Improved Spoken-Language Understanding
Principal investigators:
John Dowding
(dowding@ai.sri.com)
Ananth Sankar
(sankar@speech.sri.com)
"Combining Linguistic and Statistical Technology for Improved Spoken
Language Understanding," is the current in a series of DARPA-funded research projects at
SRI International with the goal of
creating technology for understanding spontaneous spoken natural
language. This technology combines speech recognition (determining
what sequence of words has been spoken) with natural-language
understanding (determining what a given sequence of words means).

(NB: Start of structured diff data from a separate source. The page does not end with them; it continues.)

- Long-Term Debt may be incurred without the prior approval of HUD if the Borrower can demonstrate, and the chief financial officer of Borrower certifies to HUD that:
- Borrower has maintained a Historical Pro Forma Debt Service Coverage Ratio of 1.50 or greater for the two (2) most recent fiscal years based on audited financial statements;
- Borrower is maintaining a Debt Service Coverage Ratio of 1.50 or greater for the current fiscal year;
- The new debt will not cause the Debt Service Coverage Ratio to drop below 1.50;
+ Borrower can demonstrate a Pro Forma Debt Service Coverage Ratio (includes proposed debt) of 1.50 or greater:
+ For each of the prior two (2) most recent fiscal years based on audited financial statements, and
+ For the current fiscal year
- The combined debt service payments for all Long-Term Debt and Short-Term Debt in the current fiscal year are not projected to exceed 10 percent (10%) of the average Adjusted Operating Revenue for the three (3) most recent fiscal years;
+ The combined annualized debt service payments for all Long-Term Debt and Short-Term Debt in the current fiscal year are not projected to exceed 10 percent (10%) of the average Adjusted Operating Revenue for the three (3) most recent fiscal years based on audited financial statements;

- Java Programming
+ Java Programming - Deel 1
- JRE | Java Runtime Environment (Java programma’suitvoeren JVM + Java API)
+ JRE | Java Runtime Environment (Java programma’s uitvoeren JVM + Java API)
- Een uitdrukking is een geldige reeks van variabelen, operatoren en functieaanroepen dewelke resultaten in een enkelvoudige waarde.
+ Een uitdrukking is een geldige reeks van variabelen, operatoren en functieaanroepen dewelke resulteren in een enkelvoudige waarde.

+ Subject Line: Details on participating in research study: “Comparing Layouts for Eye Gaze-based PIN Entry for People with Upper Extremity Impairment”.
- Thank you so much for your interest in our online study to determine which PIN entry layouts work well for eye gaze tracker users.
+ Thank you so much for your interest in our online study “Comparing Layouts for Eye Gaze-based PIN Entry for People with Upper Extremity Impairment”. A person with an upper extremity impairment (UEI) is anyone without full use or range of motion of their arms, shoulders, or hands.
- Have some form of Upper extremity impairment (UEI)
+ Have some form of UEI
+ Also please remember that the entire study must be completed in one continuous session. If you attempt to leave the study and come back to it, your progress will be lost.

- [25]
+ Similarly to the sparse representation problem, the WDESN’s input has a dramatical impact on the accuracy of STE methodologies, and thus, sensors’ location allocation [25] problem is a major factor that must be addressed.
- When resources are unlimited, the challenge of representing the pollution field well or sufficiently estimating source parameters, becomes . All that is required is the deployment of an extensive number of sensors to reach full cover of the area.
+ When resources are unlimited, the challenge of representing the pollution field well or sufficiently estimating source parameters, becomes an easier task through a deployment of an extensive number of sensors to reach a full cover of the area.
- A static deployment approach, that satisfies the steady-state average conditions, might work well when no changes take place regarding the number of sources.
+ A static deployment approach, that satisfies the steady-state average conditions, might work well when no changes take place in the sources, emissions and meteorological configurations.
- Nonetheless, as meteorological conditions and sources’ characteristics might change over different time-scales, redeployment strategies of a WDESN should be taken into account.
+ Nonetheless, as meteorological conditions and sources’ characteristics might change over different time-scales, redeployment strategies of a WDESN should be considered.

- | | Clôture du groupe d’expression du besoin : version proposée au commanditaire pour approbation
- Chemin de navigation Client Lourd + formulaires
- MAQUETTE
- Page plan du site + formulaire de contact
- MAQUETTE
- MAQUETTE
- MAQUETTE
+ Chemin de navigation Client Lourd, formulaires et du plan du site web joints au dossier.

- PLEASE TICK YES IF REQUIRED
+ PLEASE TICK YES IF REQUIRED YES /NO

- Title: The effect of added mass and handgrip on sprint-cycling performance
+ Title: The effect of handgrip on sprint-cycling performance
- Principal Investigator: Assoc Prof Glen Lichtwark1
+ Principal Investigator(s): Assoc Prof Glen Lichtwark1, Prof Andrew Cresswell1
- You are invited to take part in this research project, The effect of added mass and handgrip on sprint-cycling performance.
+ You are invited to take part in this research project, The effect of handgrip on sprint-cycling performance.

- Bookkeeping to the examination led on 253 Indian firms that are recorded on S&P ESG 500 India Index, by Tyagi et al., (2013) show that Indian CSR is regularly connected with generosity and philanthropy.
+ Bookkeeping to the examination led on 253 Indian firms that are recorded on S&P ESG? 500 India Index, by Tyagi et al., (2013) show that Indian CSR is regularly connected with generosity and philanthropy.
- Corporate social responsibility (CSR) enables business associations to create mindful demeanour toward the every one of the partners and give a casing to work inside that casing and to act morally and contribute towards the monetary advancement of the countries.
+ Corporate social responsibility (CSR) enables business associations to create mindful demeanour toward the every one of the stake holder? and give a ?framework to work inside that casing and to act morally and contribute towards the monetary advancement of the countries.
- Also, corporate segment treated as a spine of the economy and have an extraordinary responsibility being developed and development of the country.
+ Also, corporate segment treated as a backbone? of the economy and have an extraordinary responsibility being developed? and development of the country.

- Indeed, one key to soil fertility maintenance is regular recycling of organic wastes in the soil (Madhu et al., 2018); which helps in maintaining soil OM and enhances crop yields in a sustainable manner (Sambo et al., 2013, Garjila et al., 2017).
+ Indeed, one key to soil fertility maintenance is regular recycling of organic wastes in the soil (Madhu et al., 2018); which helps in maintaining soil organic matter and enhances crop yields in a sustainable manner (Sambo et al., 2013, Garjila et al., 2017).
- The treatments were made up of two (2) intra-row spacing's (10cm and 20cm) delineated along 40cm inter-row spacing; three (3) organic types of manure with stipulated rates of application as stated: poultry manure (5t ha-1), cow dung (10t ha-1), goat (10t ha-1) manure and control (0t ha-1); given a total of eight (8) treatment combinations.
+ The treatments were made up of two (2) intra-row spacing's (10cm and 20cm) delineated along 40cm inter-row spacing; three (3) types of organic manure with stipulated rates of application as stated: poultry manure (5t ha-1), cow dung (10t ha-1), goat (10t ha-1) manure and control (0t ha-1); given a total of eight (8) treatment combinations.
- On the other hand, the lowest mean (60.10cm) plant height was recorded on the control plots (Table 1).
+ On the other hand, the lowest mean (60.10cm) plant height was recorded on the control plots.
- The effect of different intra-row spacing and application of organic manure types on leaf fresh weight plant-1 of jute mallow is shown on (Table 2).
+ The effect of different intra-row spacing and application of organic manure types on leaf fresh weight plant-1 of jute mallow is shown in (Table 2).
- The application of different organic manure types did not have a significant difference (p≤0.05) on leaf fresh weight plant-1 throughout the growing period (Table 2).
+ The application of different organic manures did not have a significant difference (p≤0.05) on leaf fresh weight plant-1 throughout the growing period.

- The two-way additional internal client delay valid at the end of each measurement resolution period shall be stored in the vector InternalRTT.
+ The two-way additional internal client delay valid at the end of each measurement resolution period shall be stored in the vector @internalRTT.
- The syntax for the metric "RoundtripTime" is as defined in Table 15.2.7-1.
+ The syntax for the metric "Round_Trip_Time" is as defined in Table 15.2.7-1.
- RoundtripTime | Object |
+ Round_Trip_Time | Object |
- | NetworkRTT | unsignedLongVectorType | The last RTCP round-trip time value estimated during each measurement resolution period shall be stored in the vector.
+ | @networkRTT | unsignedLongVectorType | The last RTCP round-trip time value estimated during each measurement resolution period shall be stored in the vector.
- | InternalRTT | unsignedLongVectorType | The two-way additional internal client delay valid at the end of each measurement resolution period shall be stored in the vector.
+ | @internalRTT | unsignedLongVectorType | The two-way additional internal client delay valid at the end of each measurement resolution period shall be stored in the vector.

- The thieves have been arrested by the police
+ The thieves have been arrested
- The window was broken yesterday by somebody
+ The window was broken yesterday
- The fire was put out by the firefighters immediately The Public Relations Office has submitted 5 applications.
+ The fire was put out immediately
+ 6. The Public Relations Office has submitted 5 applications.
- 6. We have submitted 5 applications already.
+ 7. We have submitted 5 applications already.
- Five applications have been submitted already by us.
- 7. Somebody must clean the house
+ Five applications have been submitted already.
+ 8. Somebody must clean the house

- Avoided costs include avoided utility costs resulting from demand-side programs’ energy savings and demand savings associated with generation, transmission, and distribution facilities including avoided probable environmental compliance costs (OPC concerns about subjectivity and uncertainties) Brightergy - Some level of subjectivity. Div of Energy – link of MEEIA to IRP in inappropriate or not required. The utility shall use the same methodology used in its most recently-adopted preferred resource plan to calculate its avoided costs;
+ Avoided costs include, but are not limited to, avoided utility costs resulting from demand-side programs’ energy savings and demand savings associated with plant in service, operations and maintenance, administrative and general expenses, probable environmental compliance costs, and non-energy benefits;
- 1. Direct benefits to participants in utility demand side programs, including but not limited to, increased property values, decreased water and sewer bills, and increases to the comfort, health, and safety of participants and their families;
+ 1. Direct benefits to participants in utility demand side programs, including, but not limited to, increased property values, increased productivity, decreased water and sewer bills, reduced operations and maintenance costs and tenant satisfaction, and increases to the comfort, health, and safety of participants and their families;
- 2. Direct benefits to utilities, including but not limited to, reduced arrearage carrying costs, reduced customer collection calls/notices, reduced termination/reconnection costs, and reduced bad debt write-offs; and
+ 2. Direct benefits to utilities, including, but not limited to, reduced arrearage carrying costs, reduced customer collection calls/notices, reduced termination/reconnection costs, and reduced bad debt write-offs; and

Specific goals are to improve the accuracy, robustness, generality,
and speed of spoken-language understanding systems; to reduce the
effort required to port to new applications; and to apply
spoken-language understanding technology to real problems of military
and commercial interest. Work under the project encompasses
This project is a joint effort of SRI's Artificial Intelligence Center and Speech Technology and Research
Laboratory.
Recent Accomplishments
- Greatly expanded the scope of CommandTalk, a spoken-language
interface to distributed battlefield simulations that allows operators
to control synthetic forces using the same language that commanders
use to direct live forces. CommandTalk has recently been extended
from its original Marine Corps application to control Navy, Air Force,
and Army synthetic forces.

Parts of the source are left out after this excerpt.